RECORDS FOR THE TASK section start
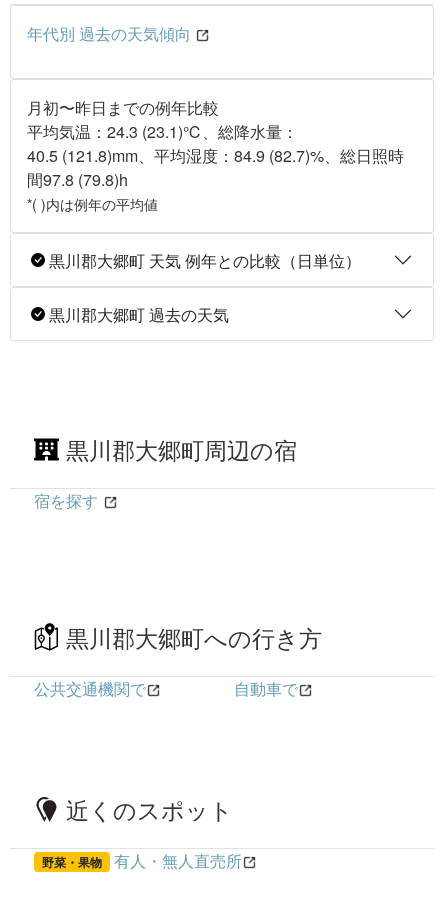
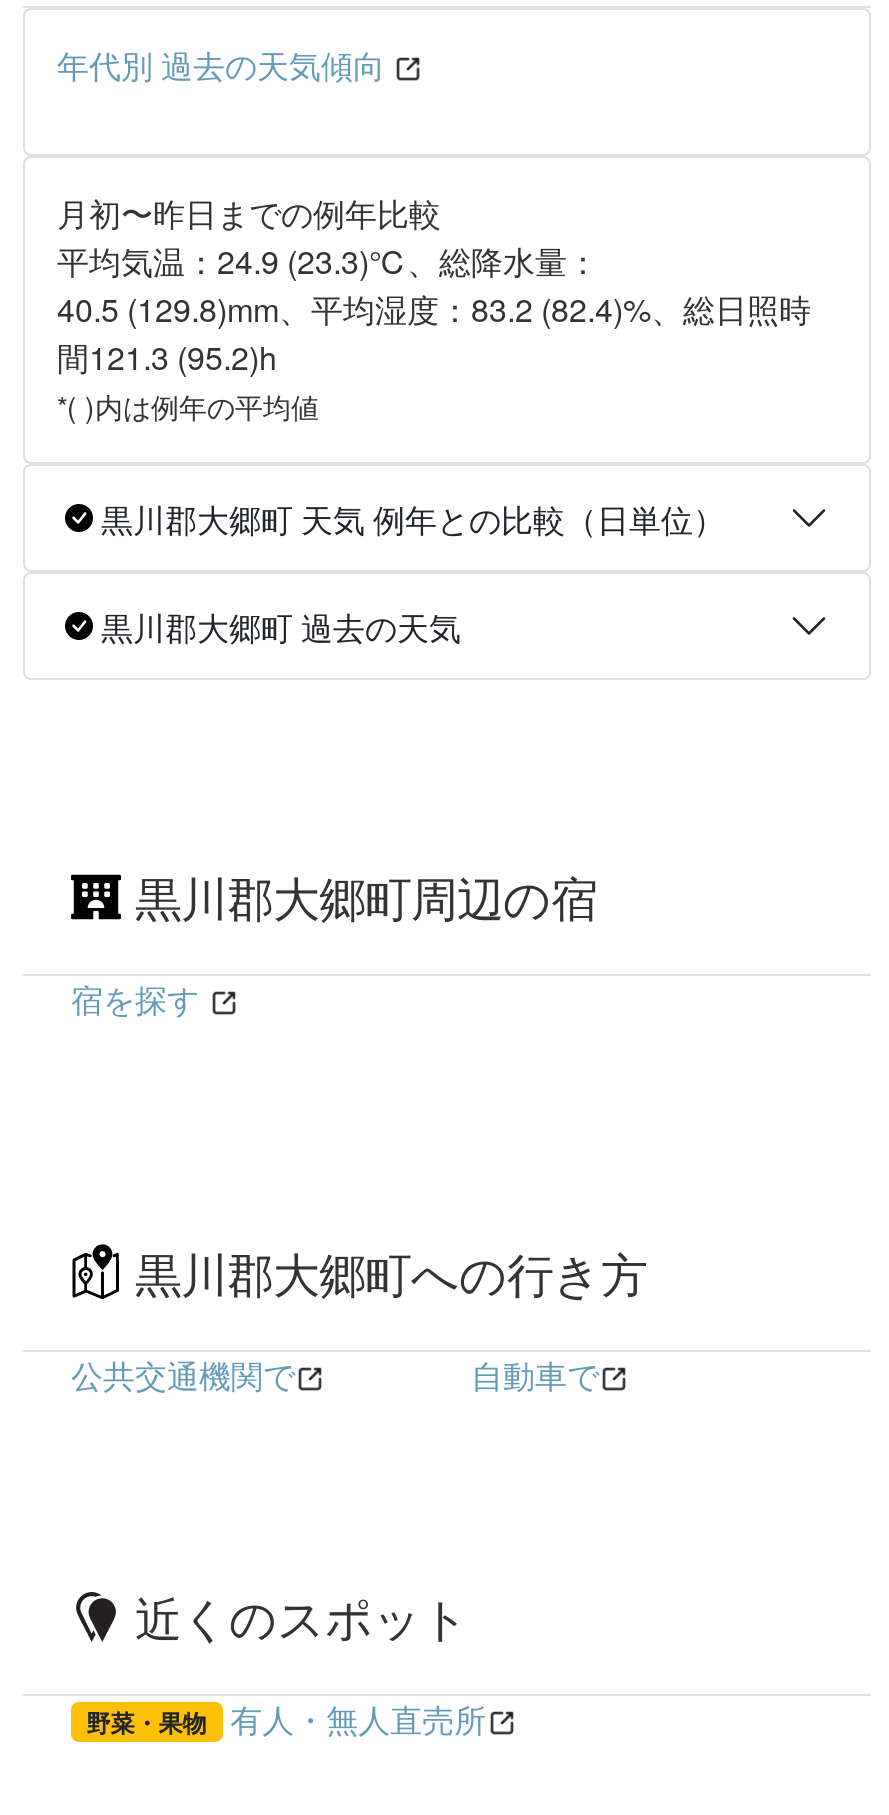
- 平均気温：24.3 (23.1)℃、総降水量：
+ 平均気温：24.9 (23.3)℃、総降水量：

- 40.5 (121.8)mm、平均湿度：84.9 (82.7)%、総日照時
+ 40.5 (129.8)mm、平均湿度：83.2 (82.4)%、総日照時

- 間97.8 (79.8)h
+ 間121.3 (95.2)h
RECORDS FOR THE TASK section end
ABOUT THIS EXERCISE: Could the data above be returned in full, exactly, with every image left out?

RESPONSE BELOW:
- 平均気温：24.3 (23.1)℃、総降水量：
+ 平均気温：24.9 (23.3)℃、総降水量：

- 40.5 (121.8)mm、平均湿度：84.9 (82.7)%、総日照時
+ 40.5 (129.8)mm、平均湿度：83.2 (82.4)%、総日照時

- 間97.8 (79.8)h
+ 間121.3 (95.2)h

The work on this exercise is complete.